**TASK REQUIREMENTS**
Nothing but the lines from the one containing "subtotal: 76300.00 -> 67000.00" through the end of the data below may appear in the response, each one exact.

**PROVIDED DATA**
------
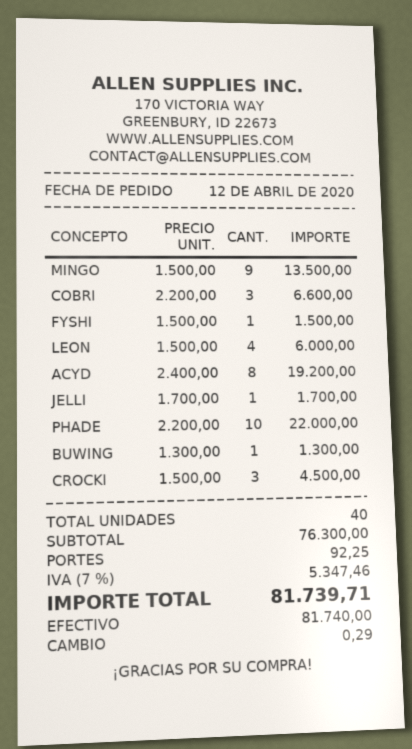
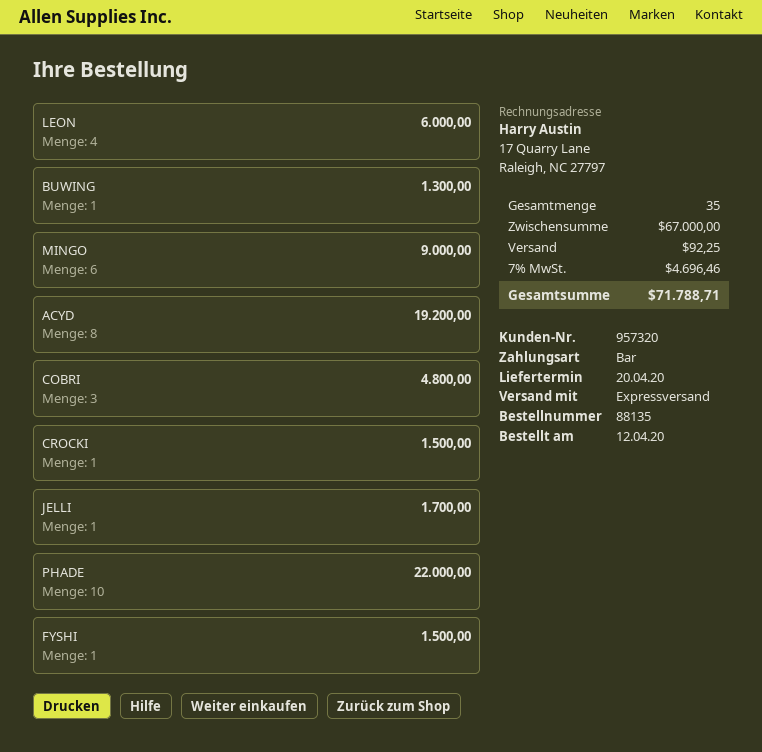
MINGO: 9 for 13500.00 -> 6 for 9000.00
COBRI: 3 for 6600.00 -> 3 for 4800.00
CROCKI: 3 for 4500.00 -> 1 for 1500.00
total quantity: 40 -> 35
subtotal: 76300.00 -> 67000.00
tax: 7% = 5347.46 -> 7% = 4696.46
total: 81739.71 -> 71788.71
------
**RESULT**
subtotal: 76300.00 -> 67000.00
tax: 7% = 5347.46 -> 7% = 4696.46
total: 81739.71 -> 71788.71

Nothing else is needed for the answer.